In application, once the overdenture prosthetic is selected for an identified patient and during the treatment planning phase, fabrication may be undertaken keeping in mind that sufficient inter-arch space must be retained as to avoid the construction of a prosthetic that is too “thin” and susceptible to fracture or split. Typically, two to four bone implants are evenly spaced across the edentulous arch or arches of a patient in the inter-foraminal region of the mandible, and the inter-maxillary sinus region of the maxilla, as necessary or required.
After the applicable space has been measured, a prosthetic has been manufactured and implants are attached to existing bone, the prosthetic is ready for placement into the patient's oral cavity. The implant consists primarily of three components: (1) the “implant” which is the screw placed within the bone, (2) the abutment, connecting the implant to the prosthetic (ex. crown or overdenture) and (3) the prosthesis (i.e., overdenture). Overdentures have specific abutment arrangements consisting essentially of the abutment (for insertion into the implant), a housing or metal “cap” placed into the bottom of the overdenture and, most important to the present application, a dental insert which is most typically a plastic or other elastomeric placement residing inside of the metal housing “snapped onto” the abutment. And while inserts may differ in terms of specifications, dimensions and construction, largely based on the shape and style of the reciprocating abutment (e.g., OD secure, Locator Original, Locator R-Tx, Ball abutment etc.) as well as the size, shape and depth of dental caps, dental inserts almost uniformly fit snugly inside of the appropriately mated dental cap wherein the outer wall of the insert is mated to the inner surface of the dental cap and the inner surface of the insert is mated to the outer surface of the abutment. Variations exist whereby inserts may also have centrally located raised portions (e.g., cylindrical centralized extensions) made to insert within a concave portion of the abutment head to provide securing both outside of and inside of the abutment head for standard inserts or simply a concave circular cavity in the case of extended range inserts. Further, the distance between the abutment and leading edge of the prosthetic overdenture may additionally be accommodated by any number of block-out spacers of various and varying thicknesses and diameters.

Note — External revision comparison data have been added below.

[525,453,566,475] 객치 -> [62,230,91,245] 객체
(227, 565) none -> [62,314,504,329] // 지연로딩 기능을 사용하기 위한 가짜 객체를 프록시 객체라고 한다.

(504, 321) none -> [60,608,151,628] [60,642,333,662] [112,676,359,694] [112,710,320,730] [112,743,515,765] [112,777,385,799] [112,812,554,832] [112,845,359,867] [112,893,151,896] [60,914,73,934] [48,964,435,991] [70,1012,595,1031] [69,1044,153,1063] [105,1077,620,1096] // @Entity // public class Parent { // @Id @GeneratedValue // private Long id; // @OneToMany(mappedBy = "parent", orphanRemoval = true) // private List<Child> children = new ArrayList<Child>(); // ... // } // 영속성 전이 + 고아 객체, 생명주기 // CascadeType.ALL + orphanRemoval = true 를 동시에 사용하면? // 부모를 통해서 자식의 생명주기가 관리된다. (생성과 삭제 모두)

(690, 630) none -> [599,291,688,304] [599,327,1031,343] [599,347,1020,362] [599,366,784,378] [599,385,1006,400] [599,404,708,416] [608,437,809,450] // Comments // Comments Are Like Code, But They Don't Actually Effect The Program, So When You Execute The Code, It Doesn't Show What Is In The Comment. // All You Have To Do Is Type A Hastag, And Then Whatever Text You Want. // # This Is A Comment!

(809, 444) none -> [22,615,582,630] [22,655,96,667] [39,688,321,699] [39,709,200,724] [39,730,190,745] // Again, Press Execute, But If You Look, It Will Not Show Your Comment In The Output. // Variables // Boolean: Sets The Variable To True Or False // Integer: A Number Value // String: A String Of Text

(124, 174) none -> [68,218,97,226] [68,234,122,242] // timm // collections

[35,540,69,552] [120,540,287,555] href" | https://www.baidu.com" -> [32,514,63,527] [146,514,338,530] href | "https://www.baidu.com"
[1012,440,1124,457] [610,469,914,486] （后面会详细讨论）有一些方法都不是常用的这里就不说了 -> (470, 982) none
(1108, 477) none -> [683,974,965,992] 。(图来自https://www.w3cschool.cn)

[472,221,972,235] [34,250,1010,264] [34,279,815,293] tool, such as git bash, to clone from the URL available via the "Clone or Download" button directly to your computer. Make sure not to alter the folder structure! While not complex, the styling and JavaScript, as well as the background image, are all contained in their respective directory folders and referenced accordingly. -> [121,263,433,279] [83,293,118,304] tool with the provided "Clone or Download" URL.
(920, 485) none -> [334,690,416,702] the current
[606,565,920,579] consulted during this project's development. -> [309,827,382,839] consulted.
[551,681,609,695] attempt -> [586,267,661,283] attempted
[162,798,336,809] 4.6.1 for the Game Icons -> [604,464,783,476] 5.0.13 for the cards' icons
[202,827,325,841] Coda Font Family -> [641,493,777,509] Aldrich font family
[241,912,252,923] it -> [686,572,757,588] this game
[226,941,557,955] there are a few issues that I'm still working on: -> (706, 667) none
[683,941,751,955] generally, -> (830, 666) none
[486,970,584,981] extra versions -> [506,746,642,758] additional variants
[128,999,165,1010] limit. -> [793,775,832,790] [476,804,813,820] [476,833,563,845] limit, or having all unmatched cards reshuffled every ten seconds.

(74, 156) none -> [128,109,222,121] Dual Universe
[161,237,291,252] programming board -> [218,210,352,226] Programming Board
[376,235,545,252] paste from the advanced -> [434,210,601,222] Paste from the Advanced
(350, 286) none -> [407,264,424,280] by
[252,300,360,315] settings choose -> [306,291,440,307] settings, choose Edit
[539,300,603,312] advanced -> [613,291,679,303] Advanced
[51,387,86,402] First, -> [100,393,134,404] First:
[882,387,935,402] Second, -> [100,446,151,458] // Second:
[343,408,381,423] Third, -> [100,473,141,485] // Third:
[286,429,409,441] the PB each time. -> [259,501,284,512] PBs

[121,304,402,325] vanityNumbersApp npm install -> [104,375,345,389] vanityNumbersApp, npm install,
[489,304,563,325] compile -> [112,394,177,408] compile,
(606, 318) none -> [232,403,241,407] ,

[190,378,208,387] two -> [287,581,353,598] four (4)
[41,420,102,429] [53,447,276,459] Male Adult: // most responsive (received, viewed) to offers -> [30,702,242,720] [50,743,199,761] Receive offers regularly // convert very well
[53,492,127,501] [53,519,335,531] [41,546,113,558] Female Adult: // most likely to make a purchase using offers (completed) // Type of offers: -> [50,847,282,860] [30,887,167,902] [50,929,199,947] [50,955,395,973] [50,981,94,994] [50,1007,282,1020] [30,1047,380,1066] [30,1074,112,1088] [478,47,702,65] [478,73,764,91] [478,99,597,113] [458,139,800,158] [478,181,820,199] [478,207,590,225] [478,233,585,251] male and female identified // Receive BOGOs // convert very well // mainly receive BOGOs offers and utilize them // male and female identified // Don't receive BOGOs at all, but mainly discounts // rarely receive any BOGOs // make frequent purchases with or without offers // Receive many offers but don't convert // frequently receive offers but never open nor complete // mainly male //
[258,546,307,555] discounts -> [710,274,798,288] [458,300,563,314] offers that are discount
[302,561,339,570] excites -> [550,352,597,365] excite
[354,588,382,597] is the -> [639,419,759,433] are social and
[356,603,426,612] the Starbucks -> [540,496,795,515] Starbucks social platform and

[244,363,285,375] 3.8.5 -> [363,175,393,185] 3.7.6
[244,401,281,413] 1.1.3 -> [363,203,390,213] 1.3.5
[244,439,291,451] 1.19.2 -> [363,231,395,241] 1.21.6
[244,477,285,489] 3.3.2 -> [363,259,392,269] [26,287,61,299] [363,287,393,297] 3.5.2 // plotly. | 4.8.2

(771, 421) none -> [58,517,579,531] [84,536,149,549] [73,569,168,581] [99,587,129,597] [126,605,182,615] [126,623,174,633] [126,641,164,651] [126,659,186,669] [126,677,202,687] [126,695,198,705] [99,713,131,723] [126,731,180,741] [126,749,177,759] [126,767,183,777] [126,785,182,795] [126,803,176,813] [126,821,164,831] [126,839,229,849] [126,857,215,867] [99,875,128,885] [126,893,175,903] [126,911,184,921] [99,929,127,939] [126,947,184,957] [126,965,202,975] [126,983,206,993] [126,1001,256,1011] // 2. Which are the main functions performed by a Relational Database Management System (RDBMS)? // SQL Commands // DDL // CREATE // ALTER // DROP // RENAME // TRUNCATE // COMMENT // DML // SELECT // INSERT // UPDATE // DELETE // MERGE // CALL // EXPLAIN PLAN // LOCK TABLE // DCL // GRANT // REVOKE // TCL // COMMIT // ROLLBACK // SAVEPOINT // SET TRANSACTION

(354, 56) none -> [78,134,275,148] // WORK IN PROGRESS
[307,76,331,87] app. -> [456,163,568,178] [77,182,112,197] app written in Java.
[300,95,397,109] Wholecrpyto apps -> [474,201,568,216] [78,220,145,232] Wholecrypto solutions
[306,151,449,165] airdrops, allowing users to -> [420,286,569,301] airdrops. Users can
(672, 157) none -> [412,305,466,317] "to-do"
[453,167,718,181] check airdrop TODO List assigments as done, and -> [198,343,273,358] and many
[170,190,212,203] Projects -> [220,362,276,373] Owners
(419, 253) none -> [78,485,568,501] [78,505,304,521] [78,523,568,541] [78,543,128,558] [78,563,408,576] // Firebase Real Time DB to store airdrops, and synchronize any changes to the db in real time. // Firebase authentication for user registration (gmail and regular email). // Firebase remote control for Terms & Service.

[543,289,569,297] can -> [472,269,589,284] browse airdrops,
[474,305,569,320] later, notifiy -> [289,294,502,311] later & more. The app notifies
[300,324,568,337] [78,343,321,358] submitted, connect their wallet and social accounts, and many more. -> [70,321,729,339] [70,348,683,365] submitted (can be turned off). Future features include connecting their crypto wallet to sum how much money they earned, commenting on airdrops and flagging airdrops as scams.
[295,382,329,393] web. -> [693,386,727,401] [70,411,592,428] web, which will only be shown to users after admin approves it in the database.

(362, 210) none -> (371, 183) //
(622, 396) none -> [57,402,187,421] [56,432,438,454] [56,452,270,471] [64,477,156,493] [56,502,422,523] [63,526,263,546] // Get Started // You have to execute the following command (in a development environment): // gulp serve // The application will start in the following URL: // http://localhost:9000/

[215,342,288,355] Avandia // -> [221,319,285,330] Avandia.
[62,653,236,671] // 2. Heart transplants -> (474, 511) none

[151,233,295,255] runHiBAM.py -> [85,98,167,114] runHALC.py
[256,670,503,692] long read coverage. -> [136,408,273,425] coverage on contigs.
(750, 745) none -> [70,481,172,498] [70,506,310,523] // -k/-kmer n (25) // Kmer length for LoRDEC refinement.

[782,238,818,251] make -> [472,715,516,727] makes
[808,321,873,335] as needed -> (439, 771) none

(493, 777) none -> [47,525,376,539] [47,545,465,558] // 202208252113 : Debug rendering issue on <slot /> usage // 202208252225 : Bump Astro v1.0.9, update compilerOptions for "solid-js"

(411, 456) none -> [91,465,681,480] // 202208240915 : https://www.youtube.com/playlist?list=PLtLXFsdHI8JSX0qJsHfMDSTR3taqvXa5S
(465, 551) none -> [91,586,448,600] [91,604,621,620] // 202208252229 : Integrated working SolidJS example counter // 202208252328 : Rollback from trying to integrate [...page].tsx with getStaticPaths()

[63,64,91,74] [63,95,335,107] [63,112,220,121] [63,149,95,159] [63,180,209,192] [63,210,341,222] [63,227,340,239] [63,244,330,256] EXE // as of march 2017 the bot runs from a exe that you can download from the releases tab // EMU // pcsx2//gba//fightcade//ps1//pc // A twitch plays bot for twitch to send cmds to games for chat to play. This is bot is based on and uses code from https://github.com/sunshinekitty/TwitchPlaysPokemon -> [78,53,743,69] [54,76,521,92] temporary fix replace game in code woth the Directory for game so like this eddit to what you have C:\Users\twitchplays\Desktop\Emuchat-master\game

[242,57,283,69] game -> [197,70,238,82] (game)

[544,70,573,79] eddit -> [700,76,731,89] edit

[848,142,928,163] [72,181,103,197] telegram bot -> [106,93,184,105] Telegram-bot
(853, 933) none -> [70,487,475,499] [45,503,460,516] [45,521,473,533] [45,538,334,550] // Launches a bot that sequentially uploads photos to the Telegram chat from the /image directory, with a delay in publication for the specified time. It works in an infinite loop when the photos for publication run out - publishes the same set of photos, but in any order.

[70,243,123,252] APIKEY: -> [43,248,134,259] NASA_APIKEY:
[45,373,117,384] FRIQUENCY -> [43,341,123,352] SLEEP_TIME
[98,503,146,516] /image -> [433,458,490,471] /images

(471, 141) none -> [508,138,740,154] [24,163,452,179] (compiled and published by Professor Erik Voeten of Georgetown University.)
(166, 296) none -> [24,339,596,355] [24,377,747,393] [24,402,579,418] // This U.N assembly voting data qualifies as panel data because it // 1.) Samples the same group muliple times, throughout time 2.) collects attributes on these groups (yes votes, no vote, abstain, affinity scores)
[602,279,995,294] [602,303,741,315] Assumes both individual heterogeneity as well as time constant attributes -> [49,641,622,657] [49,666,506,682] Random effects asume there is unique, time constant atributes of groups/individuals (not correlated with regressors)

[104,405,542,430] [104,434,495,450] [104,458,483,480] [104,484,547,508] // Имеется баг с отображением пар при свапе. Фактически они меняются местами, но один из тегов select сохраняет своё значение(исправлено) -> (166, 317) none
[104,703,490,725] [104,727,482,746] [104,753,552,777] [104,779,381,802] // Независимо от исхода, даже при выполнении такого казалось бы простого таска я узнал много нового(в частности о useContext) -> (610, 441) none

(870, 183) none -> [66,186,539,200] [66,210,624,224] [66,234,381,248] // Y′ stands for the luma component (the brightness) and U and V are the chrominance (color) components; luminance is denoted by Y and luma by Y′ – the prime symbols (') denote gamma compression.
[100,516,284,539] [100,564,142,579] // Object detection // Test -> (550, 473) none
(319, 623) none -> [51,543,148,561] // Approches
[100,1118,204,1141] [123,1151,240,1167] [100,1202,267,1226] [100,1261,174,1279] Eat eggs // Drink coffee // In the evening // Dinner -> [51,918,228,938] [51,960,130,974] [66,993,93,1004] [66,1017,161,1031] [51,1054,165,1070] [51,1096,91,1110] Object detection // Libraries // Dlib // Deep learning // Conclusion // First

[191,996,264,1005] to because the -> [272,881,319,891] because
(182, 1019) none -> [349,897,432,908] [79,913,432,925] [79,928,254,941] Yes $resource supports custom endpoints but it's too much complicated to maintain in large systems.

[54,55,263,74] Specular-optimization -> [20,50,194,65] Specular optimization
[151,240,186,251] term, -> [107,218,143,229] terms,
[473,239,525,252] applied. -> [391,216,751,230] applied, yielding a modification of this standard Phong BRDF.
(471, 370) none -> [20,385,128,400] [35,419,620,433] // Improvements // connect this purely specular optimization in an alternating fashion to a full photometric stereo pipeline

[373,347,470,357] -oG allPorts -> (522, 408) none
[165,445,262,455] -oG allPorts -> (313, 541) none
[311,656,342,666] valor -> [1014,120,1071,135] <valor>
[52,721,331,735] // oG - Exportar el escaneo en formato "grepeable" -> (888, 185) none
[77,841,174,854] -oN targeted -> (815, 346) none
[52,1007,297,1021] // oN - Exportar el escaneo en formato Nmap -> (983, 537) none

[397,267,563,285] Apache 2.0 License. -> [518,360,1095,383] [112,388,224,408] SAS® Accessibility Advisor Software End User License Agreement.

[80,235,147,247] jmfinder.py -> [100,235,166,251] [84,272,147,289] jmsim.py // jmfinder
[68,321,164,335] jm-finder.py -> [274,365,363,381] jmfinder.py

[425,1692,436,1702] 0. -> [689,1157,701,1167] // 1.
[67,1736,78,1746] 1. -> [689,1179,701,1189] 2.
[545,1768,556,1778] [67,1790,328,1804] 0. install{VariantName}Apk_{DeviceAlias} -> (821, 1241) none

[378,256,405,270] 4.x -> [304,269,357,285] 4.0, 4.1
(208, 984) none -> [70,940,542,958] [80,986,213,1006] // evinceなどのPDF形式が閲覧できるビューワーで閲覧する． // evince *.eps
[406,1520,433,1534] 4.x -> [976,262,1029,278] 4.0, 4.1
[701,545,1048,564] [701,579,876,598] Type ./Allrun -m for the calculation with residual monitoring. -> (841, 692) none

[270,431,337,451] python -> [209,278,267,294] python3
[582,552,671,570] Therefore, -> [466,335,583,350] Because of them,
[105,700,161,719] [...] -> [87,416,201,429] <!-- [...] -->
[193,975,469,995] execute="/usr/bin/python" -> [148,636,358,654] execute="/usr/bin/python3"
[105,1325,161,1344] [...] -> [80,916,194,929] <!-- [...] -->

Retentive inserts themselves come in two types: standard and extended range. Standard inserts are used where implants reside largely parallel to the supportive bone structure and extended range inserts, as the name would imply, work in various angular positions (i.e., angulation) and provide the greatest utility in terms of function. The dental insert, while securely adhered to the abutment, and in static contact with same, the fit within the dental cap may be either static or pliable and forgiving. If the insert and dental cap assemblage are loosely associated, the dental prosthetic can pivot and provide a range of pivotal movement without losing retention to provide a more elastic and forgiving set of movements during mastication and occlusion. The present invention therefore focuses its attention on extended range inserts, but its use is equally relatable to standard (static) inserts in all but a few overdenture installations.
Although conventional abutments for prosthetics remain a highly effective tool in semi-permanent overdentures, retentive dental inserts, responsible for prosthetic placement, adherence and retention experience excessive wear over time, primarily due to friction and pressure-induced expansion, and thereby allow overdenture movement and heighten the potential for friction-inducing movement or dislodgment. This is typically addressed every 6 to 8 months via a dental visit and may range in the area of $40 to $60, and as high as $100, per insert. To avoid disruption in the effectiveness of an overdenture, old (used) dental inserts must be removed and replaced via a dental appointment and procedure which requires payment and costs of materials. In some cases, adjustment to inserts must be made having various poundages of retention changed as per patient's overdenture requirements for sufficient retention without unduly hampering removal for cleaning. These poundages range commonly from 0 to 8 and go from least retention to most retentive.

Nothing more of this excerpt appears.